Supplied entries.
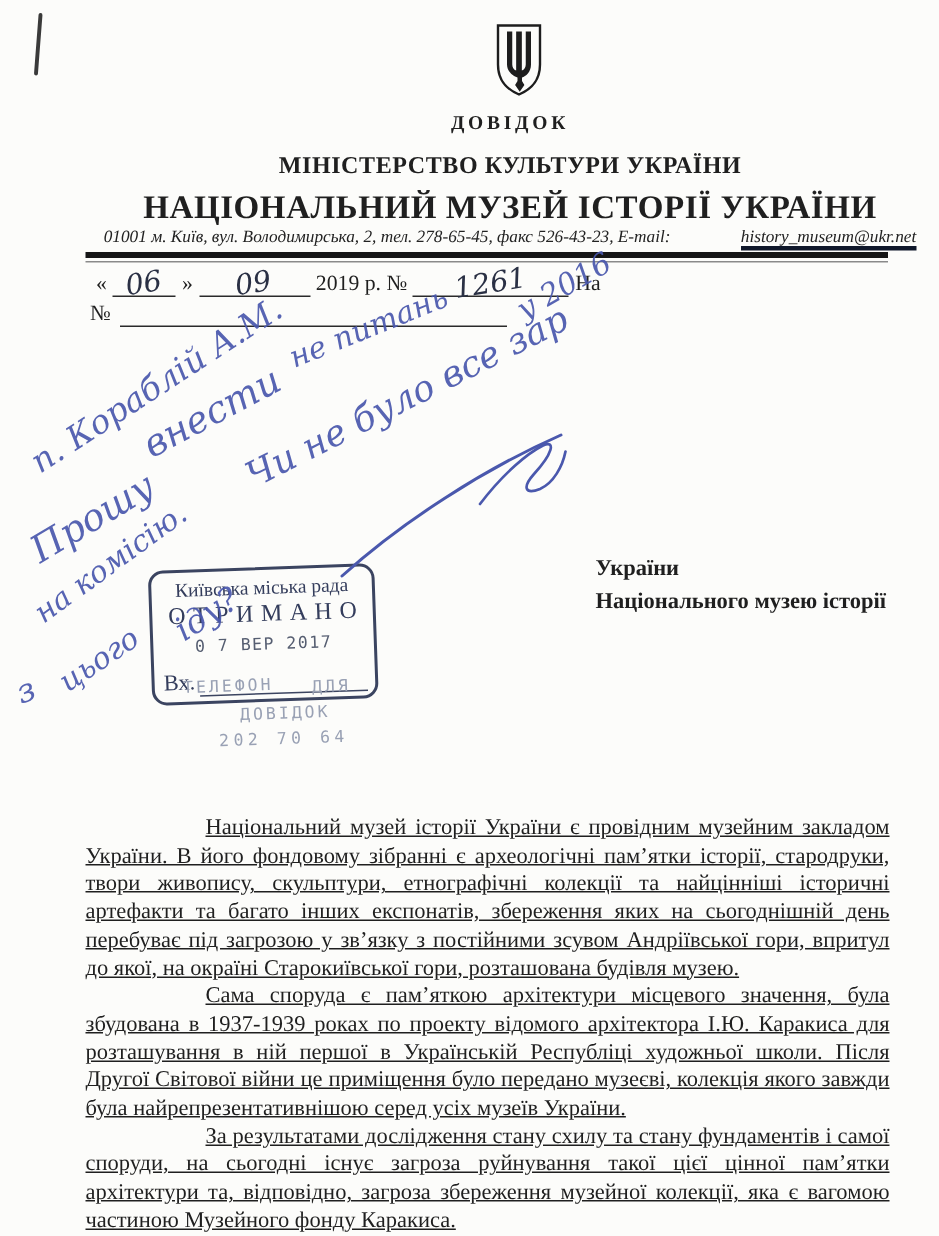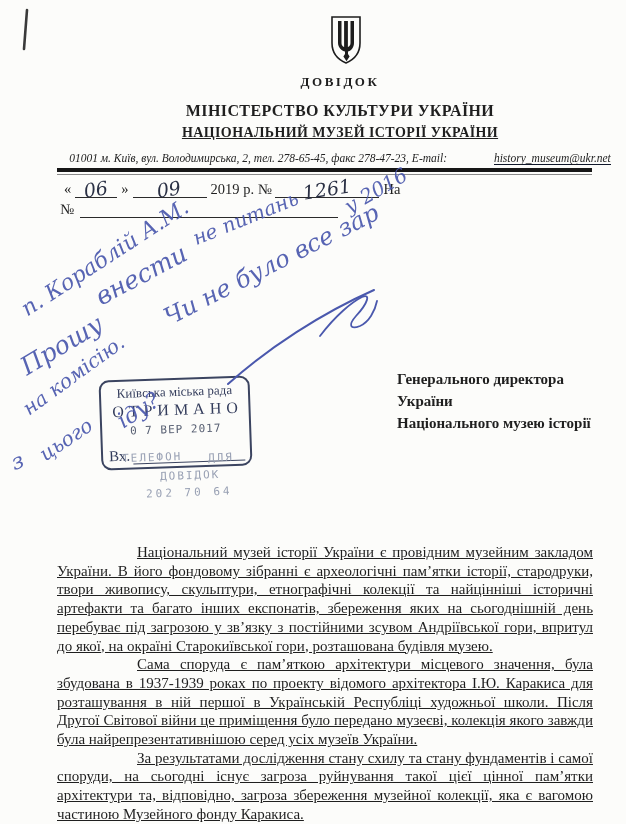"НАЦІОНАЛЬНИЙ МУЗЕЙ ІСТОРІЇ УКРАЇНИ" .museum { font-size: 14px -> 22px; text-decoration: underline -> none }
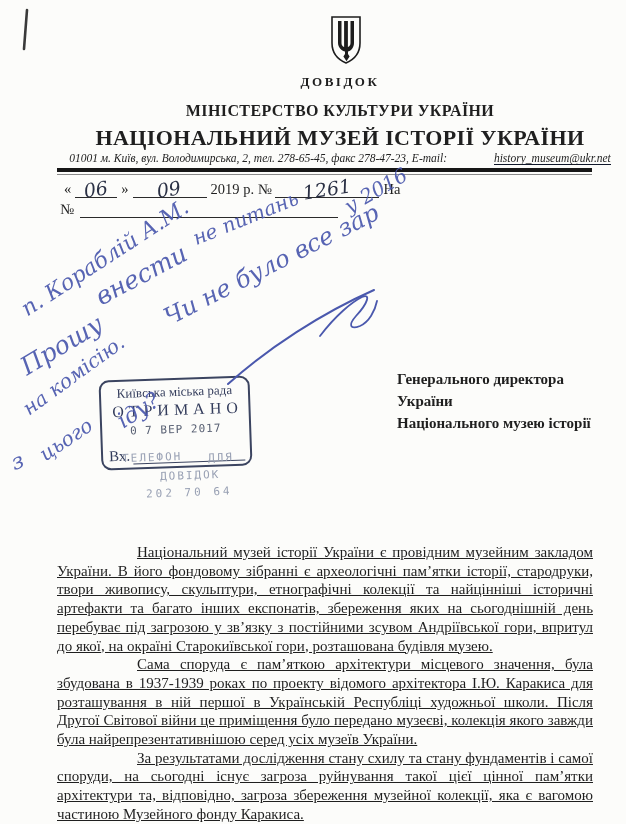"01001 м. Київ, вул. Володимирська," span { text: 278-47-23 -> 526-43-23 }
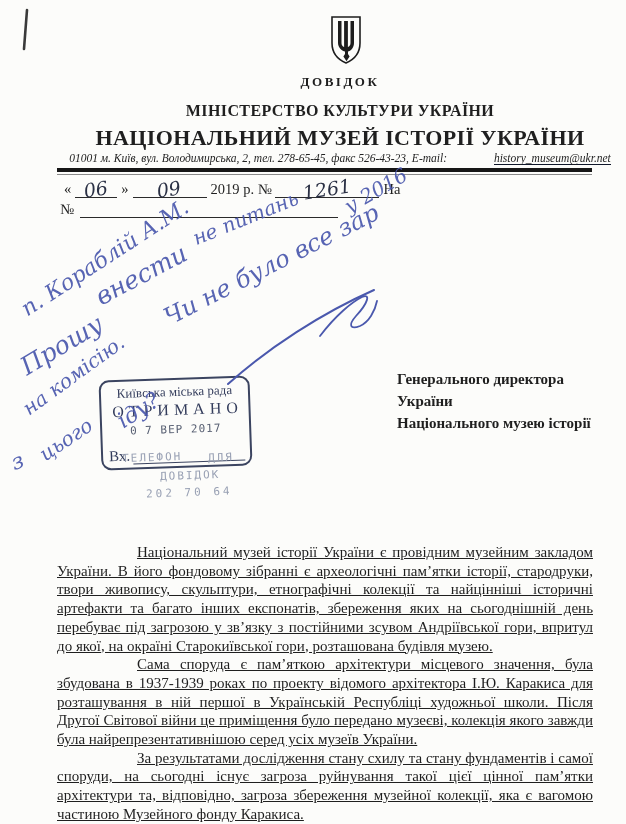"history_museum@ukr.net" .contact .email { border-bottom: 1px solid #0f172a -> 3px solid #0f172a }
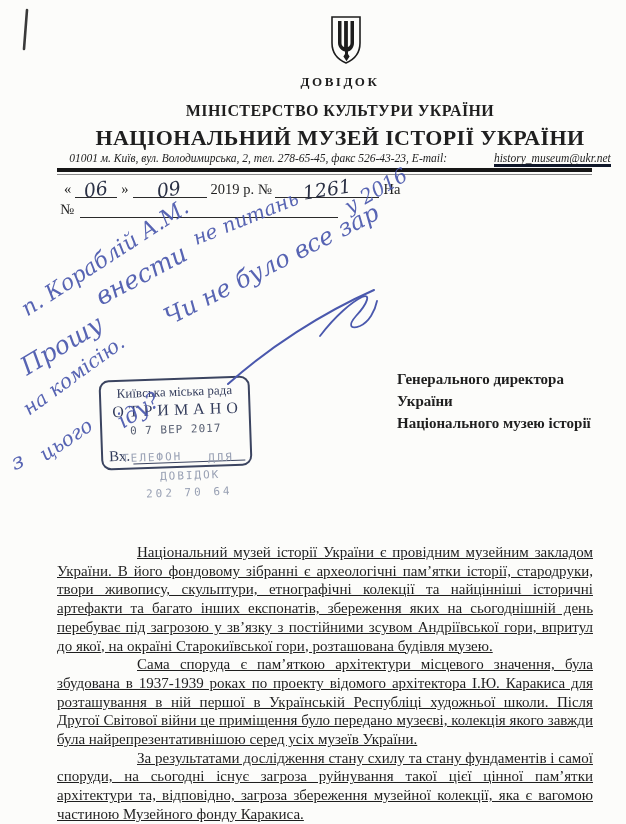"Генерального директора" div.b { html: <div>Генерального директора</div> -> none }
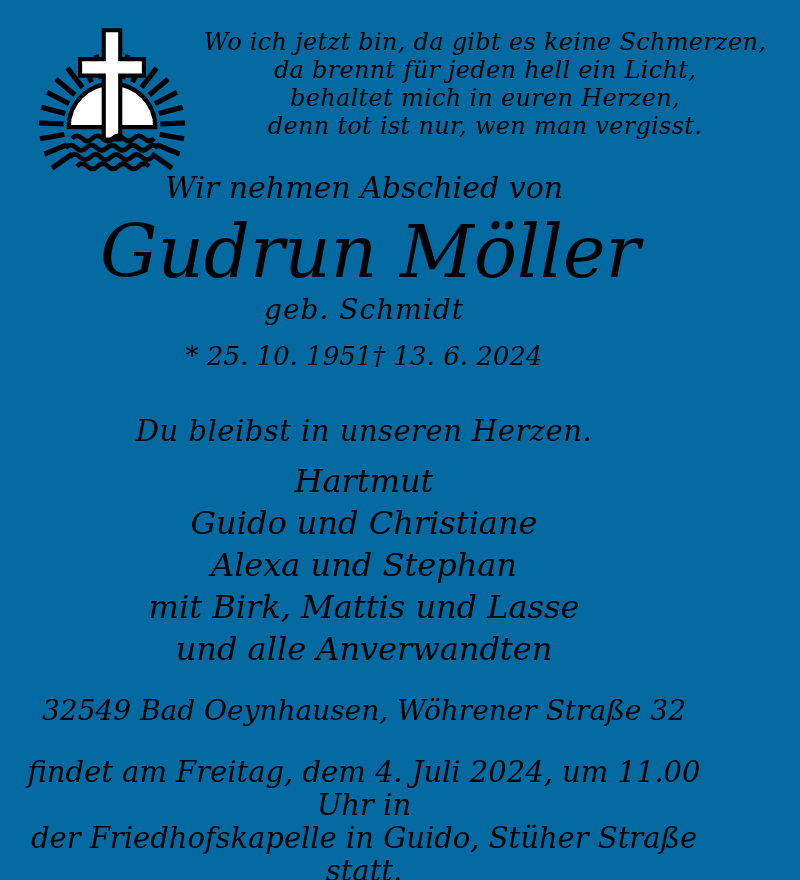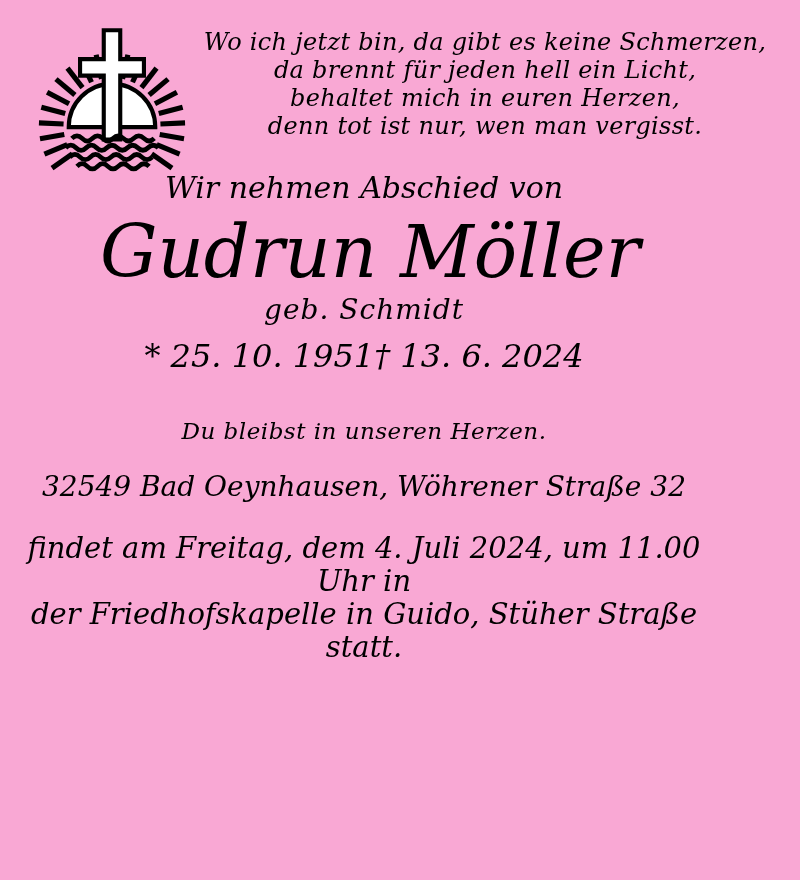"Wo ich jetzt bin, da" .notice { background: #f9a8d4 -> #0369a1 }
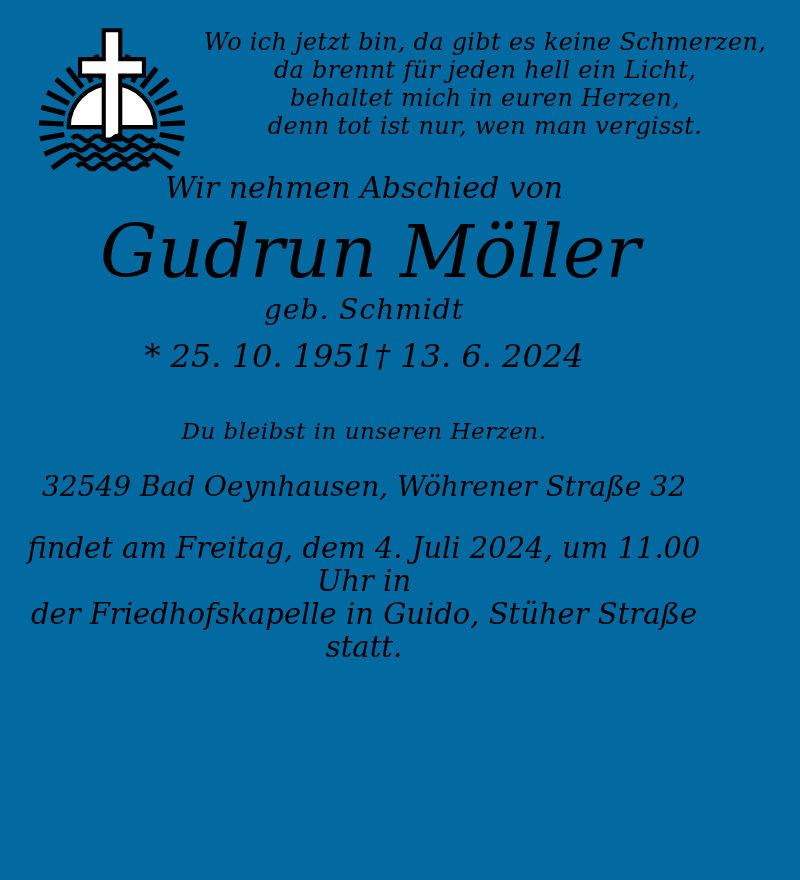"* 25. 10. 1951" .dates { font-size: 32px -> 26px }
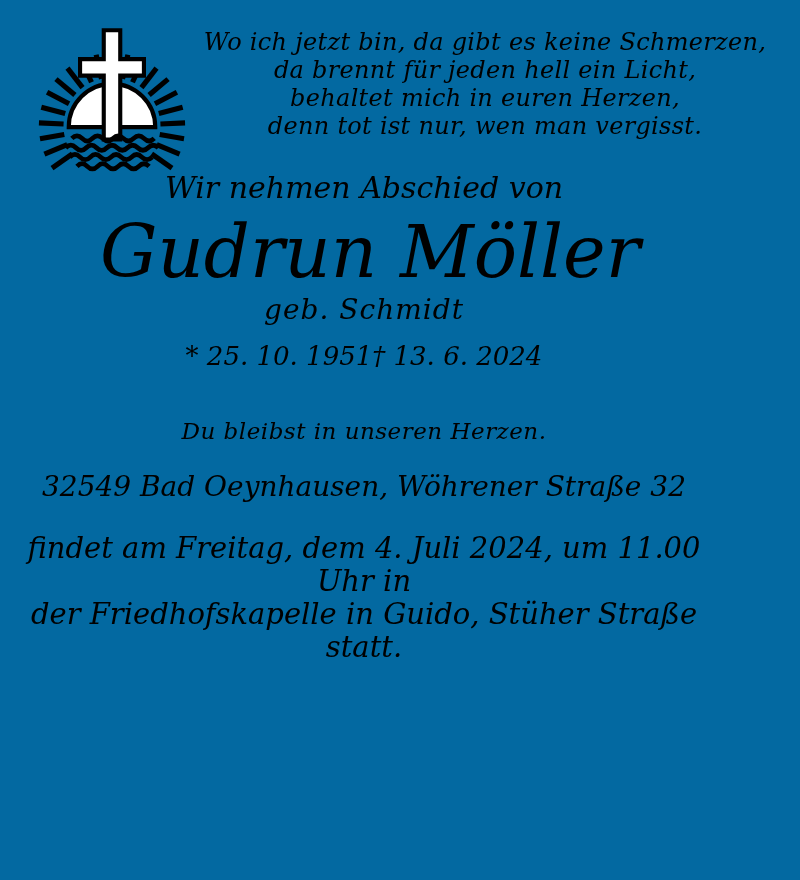"Du bleibst in unseren Herzen." .farewell { font-size: 23px -> 29px }
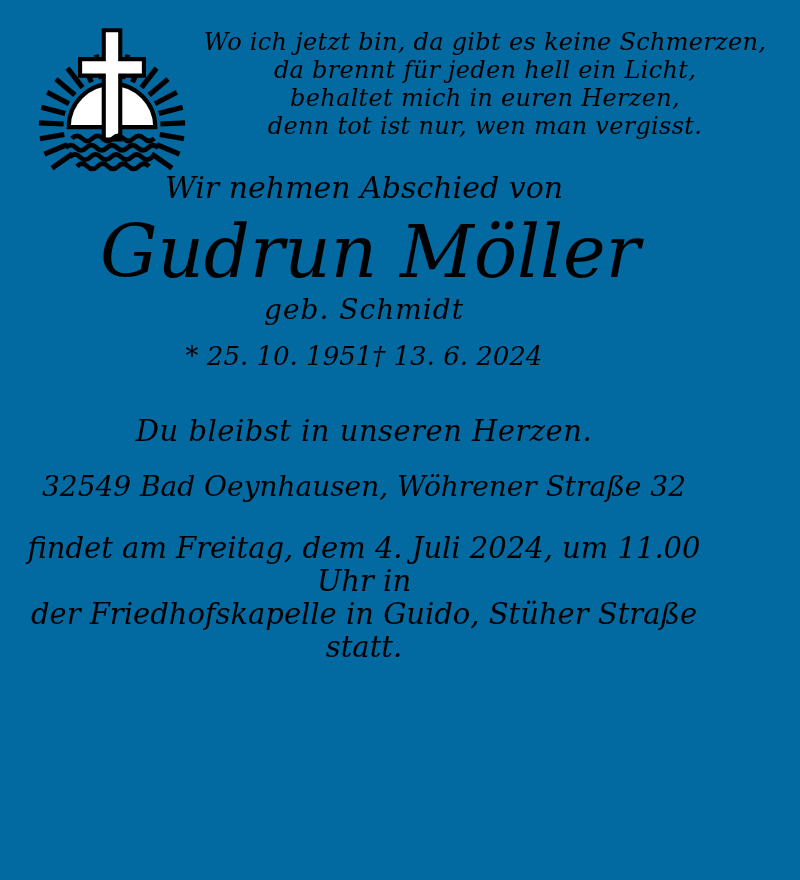"Hartmut" div.mourners { html: none -> <div> <div>Hartmut</div> <div>Guido und Christiane</div> <div>Alexa und Stephan</div> <div>mit Birk, Mattis und Lasse</div> <div>und alle Anverwandten</div> </div> }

Action item.
Word for word, restate all of the records. Exclude the pictures.

Written reply.
"НАЦІОНАЛЬНИЙ МУЗЕЙ ІСТОРІЇ УКРАЇНИ" .museum { font-size: 14px -> 22px; text-decoration: underline -> none }
"01001 м. Київ, вул. Володимирська," span { text: 278-47-23 -> 526-43-23 }
"history_museum@ukr.net" .contact .email { border-bottom: 1px solid #0f172a -> 3px solid #0f172a }
"Генерального директора" div.b { html: <div>Генерального директора</div> -> none }
"Wo ich jetzt bin, da" .notice { background: #f9a8d4 -> #0369a1 }
"* 25. 10. 1951" .dates { font-size: 32px -> 26px }
"Du bleibst in unseren Herzen." .farewell { font-size: 23px -> 29px }
"Hartmut" div.mourners { html: none -> <div> <div>Hartmut</div> <div>Guido und Christiane</div> <div>Alexa und Stephan</div> <div>mit Birk, Mattis und Lasse</div> <div>und alle Anverwandten</div> </div> }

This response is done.